Here’s the gist of it: I’m afraid of losing data. It’s not that I have a ton of important stuff which I use regularly, in fact much of what I have on hard drive (besides my music and pictures) are things I will probably never actively use again. What I’m actually afraid of is that someday I’m going to want some file (or some specific version of some file) and I won’t be able to find it. Now even if I do have the file, I might not find it due to poor organization and data retrieval systems, but that’s a matter for another blog post. What I’m afraid of is pure, simple data loss: I start working on a project, which I only have one copy of, and something happens to that one copy, whether it be a hard drive crash, or just human error and accidental deletion. And then I have to start all over again, with no real idea of what I did the first time.

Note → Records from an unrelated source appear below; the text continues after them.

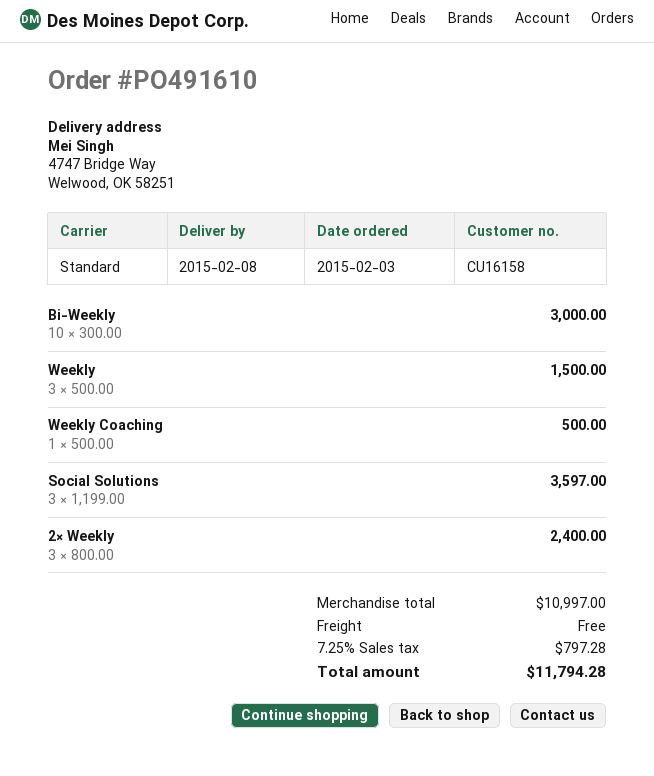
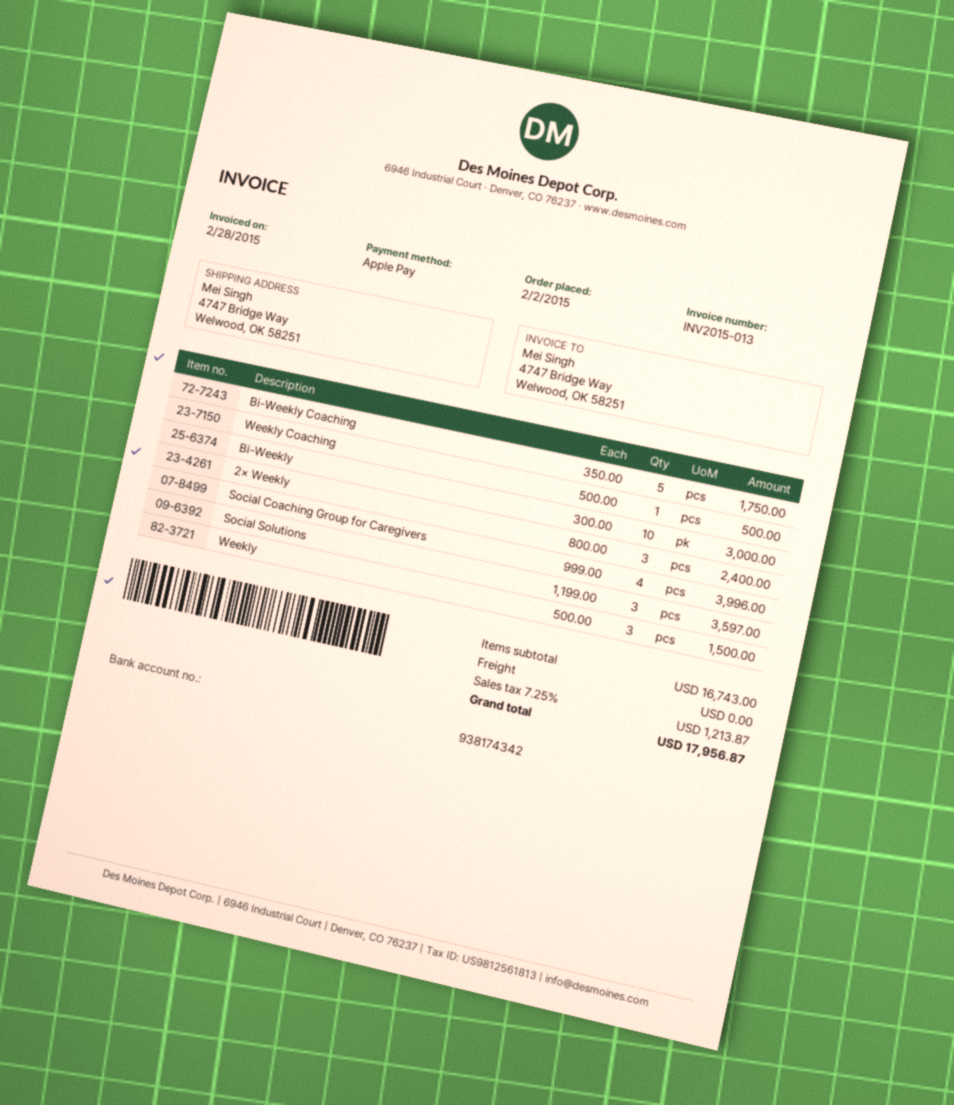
order date: 2015-02-03 -> 2015-02-02
Bi-Weekly Coaching: none -> 5 x 350.00 = 1750.00
Social Coaching Group for Caregivers: none -> 4 x 999.00 = 3996.00
subtotal: 10997.00 -> 16743.00
tax: 7.25% = 797.28 -> 7.25% = 1213.87
total: 11794.28 -> 17956.87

Now, thanks to technology I’ve been able to deal with my hoarding instincts, without having dozens of different versions littering my hard drive and doing manual backups every week. At the heart of my system is Git, which lets me keep everything that’s important to me in strict version control. It also lets me easily keep files in sync between different machines, which is a problem I still haven’t completely solved (especially for public machines). By keeping things in sync between three different machines, I have backups in three completely different (as in physically separate) places.

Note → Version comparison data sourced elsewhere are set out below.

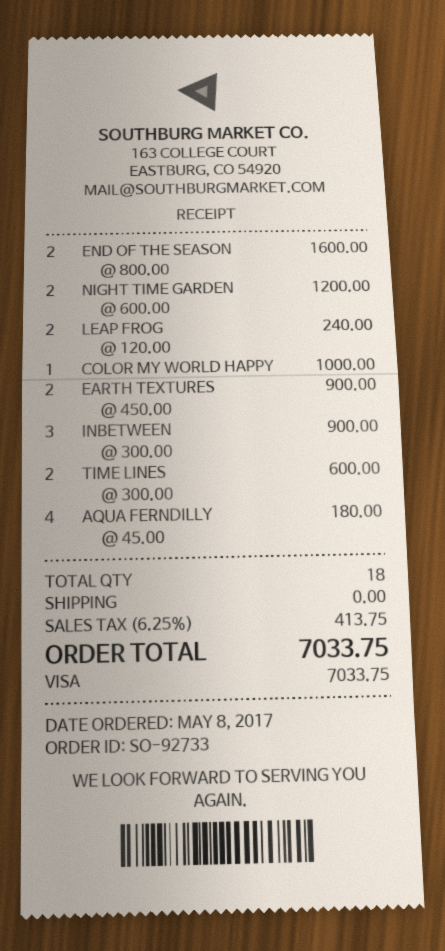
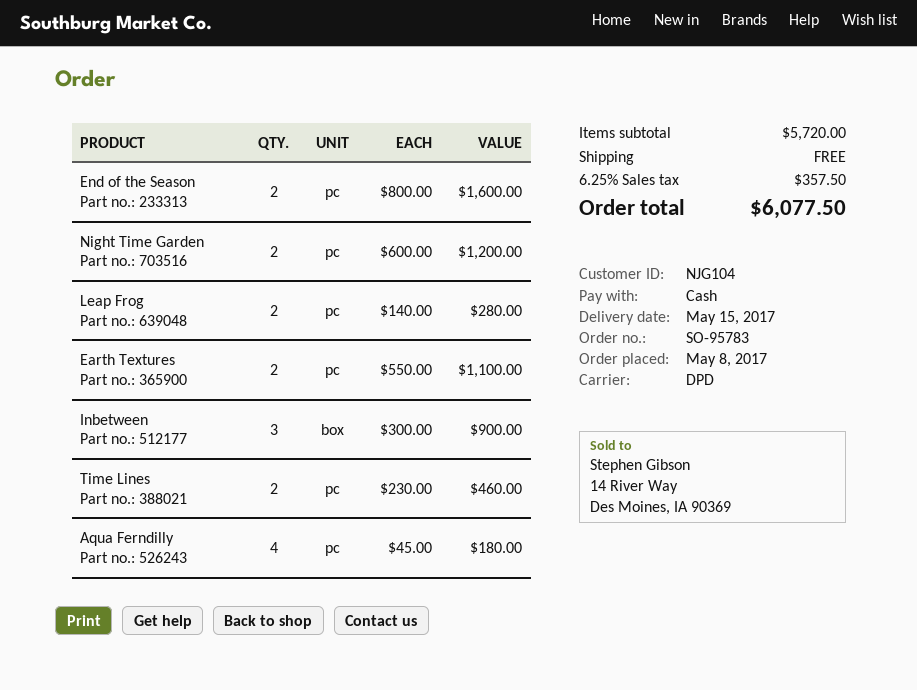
order number: SO-92733 -> SO-95783
payment method: Visa -> cash
LEAP FROG: 2 x 120.00 = 240.00 -> 2 x 140.00 = 280.00
COLOR MY WORLD HAPPY: 1 x 1000.00 = 1000.00 -> none
EARTH TEXTURES: 2 x 450.00 = 900.00 -> 2 x 550.00 = 1100.00
TIME LINES: 2 x 300.00 = 600.00 -> 2 x 230.00 = 460.00
tax: 6.25% = 413.75 -> 6.25% = 357.50
total: 7033.75 -> 6077.50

The second thing that keeps my data in control is Amazon’s S3, with JungleDisk. Once a week, this ships all my Git repositories, music, pictures and various software installers to Amazon’s massively distributed storage servers for less than $5 a month. The choice was either this, paying as I go, or buying a terabyte hard disk. Personally I think made the right choice, since my backups are not only safe and secure in a far away place, and I didn’t have to shell out a lumpsum in one go.

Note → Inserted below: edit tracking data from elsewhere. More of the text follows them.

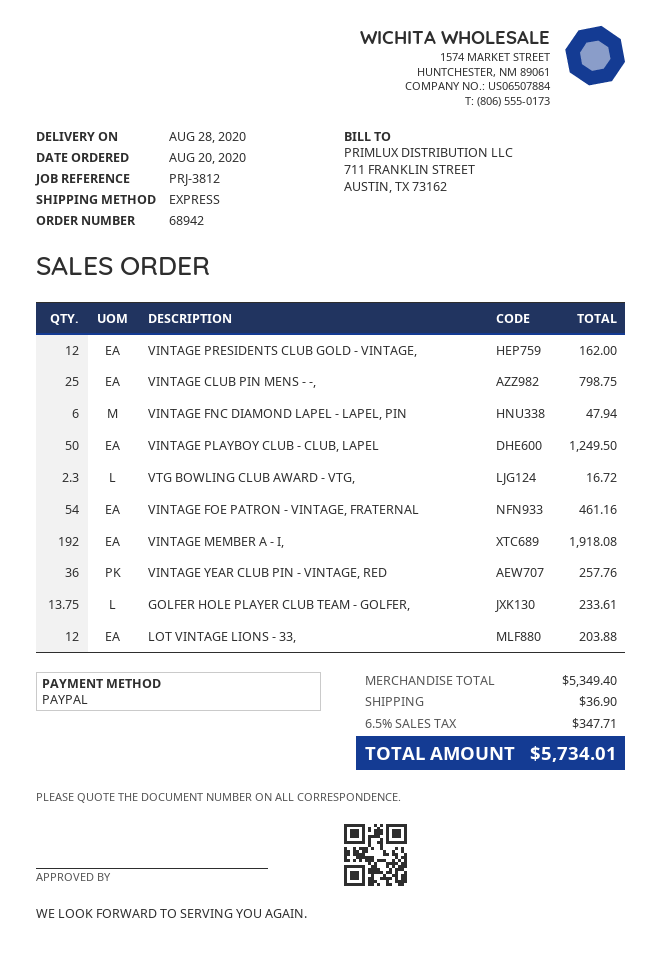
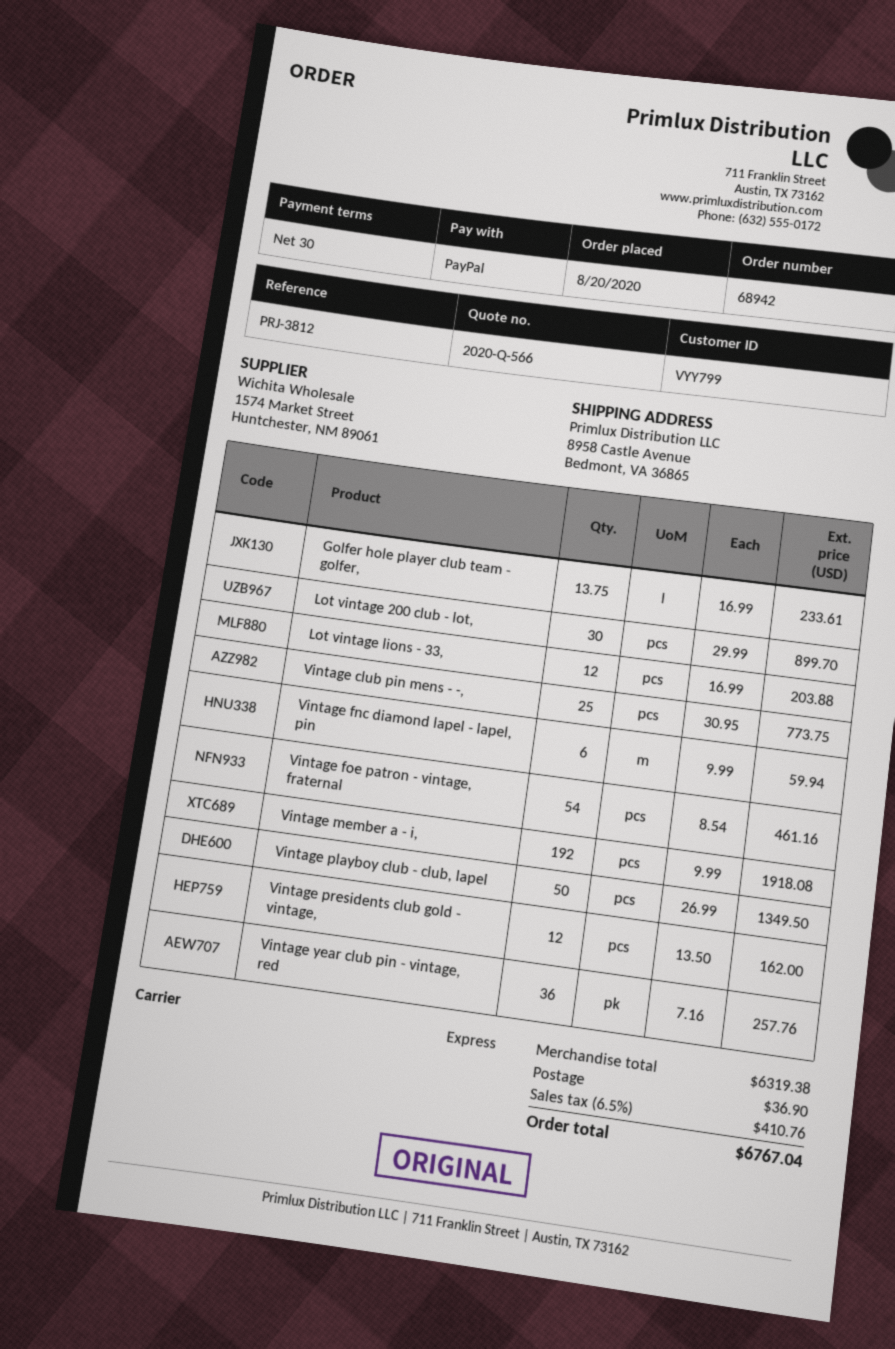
VINTAGE CLUB PIN MENS - -,: 25 for 798.75 -> 25 for 773.75
VINTAGE FNC DIAMOND LAPEL - LAPEL, PIN: 6 for 47.94 -> 6 for 59.94
VINTAGE PLAYBOY CLUB - CLUB, LAPEL: 50 for 1249.50 -> 50 for 1349.50
VTG BOWLING CLUB AWARD - VTG,: 2.3 for 16.72 -> none
Lot vintage 200 club - lot,: none -> 30 for 899.70
subtotal: 5349.40 -> 6319.38
tax: 6.5% = 347.71 -> 6.5% = 410.76
total: 5734.01 -> 6767.04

Now all this was fine, but lately I’ve been having this urge to record everything. And I mean everything. There are all my tweets and dents which go out into the ether of cyberspace, which I might someday want to have on record. There are all the websites I visit and most recently all the music I listen to and the movies I see. In a perfect world, I would have all my tweets saved to a Git repository and all the DVDs I watch and music I listen to would be instantly ripped and placed in cold storage in an Amazon bucket (or a terabyte disk). And this may not be a good thing, for the reason that I wouldn’t see most of the DVDs for the second time and I have no idea why I would want to save my tweets (or ever look them up).
In the past week I’ve been sorely tempted to actually buy a terabyte hard drive and start manually ripping all the DVDs that I watch. I even went so far as to install Handbrake on my Mac Mini. I’ve been trying very hard to override the temptation with my logic (and laziness). It’s been hard but I’ve been successful so far. Underneath this is perhaps a more important issue: how much data is enough and how safe is safe enough? Keeping my own created data completely backed up in multiple places I think is perfectly acceptable, but I think that ripping all the DVDs is borderline obsessive. It would be an interesting thing too, and might be worth something in terms of street geek cred, but it’s not something that I can seriously see myself doing (and it’s possibly illegal too).
So there you have it, I’m a data hoarder, or at least I have data hoarding tendencies. No, I don’t need an intervention yet, and I don’t need treatment. In fact, I think I’m at the point where I’m reliably saving and backing up everything that I create (that’s more than 140 characters) but not randomly saving everything that I come into contact with. Maybe in another place and time I will actually be saving all my movies as well, but that will probably in terms of actually buying DVDs and having a properly organized collection, instead of borrowing them from the library. For the time being, I trust my digital jewels to Git, three computers and Amazon S3.